DIRECTIONS:
From the entries below, output the line with "font-size: 15px ->" and each following line up to and including the line with "html: none ->", exactly as written.

GIVEN RECORDS:

------------

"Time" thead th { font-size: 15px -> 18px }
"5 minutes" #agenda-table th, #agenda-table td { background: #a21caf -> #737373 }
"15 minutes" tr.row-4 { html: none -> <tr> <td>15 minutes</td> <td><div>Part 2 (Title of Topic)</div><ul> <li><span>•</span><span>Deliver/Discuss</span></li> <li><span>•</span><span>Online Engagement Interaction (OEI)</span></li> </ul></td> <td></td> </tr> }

------------

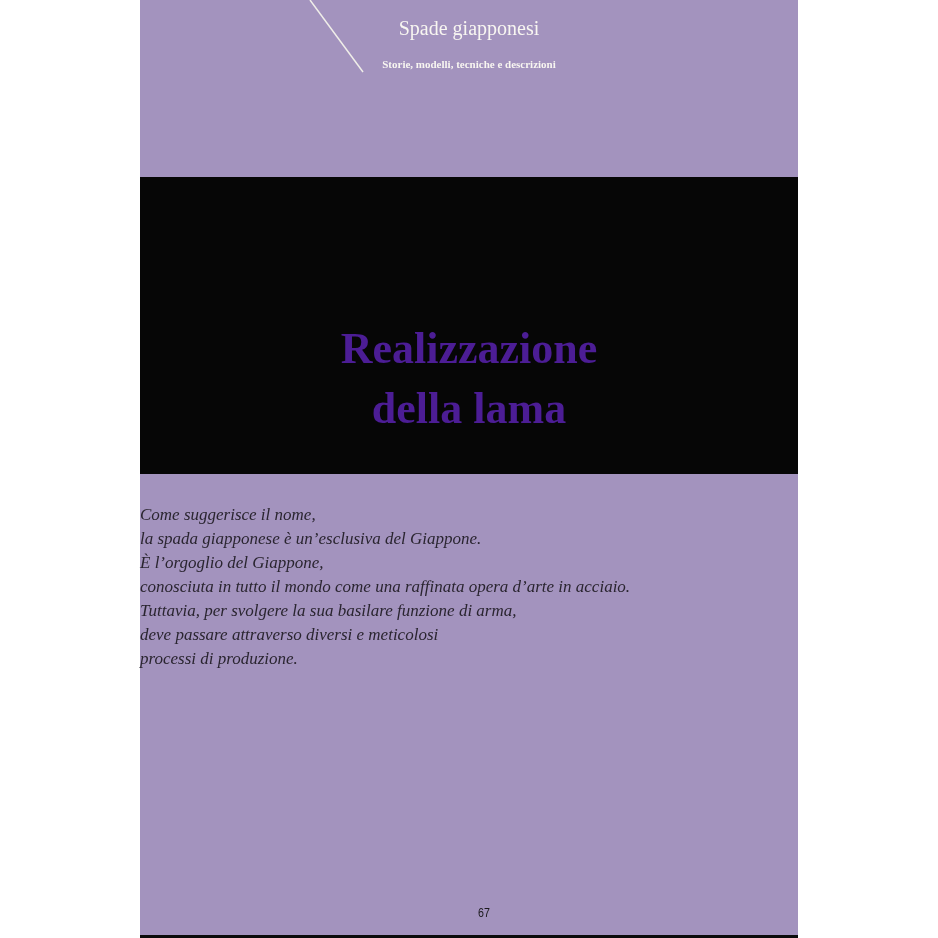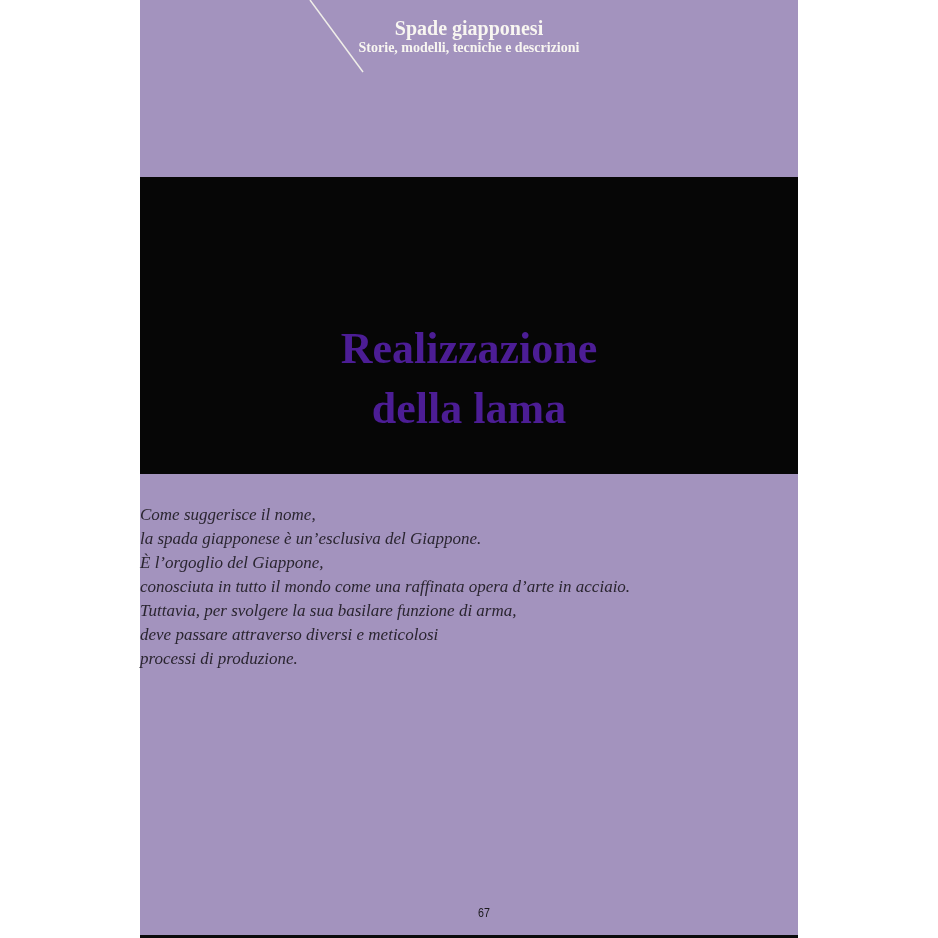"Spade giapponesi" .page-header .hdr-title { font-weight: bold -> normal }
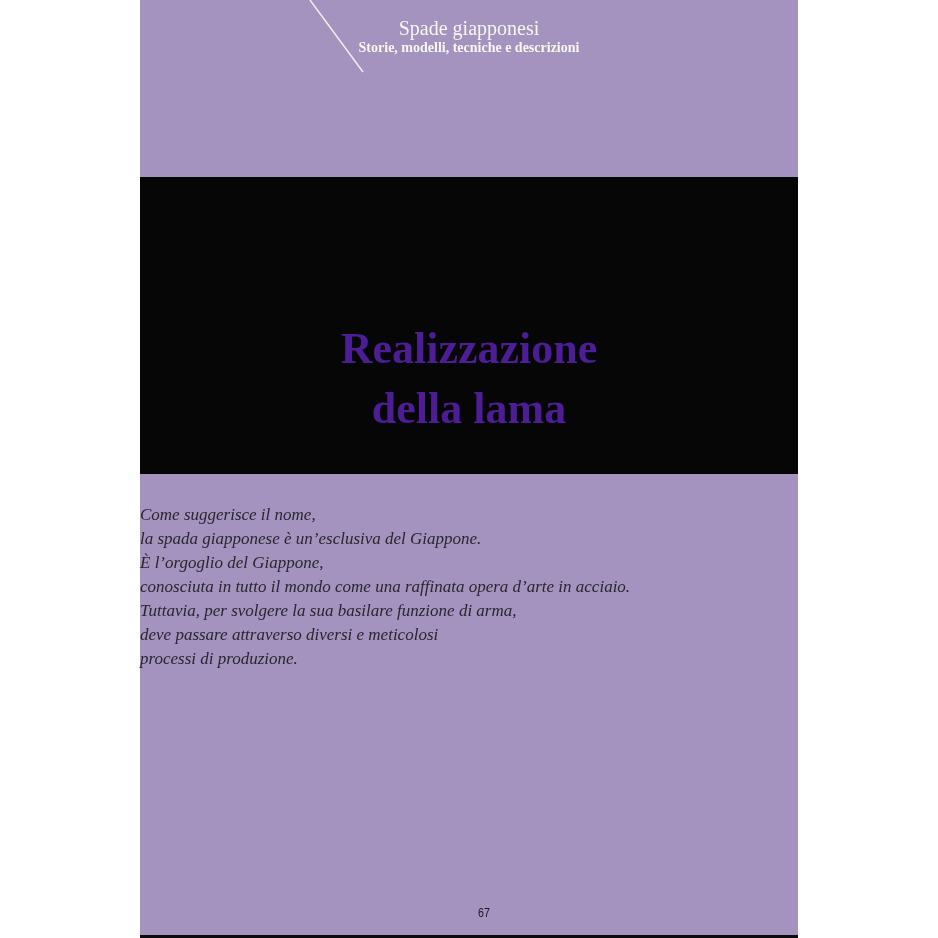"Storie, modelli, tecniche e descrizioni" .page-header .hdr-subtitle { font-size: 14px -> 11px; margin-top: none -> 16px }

------------

RESPONSE TO THIS EXERCISE:
"Time" thead th { font-size: 15px -> 18px }
"5 minutes" #agenda-table th, #agenda-table td { background: #a21caf -> #737373 }
"15 minutes" tr.row-4 { html: none -> <tr> <td>15 minutes</td> <td><div>Part 2 (Title of Topic)</div><ul> <li><span>•</span><span>Deliver/Discuss</span></li> <li><span>•</span><span>Online Engagement Interaction (OEI)</span></li> </ul></td> <td></td> </tr> }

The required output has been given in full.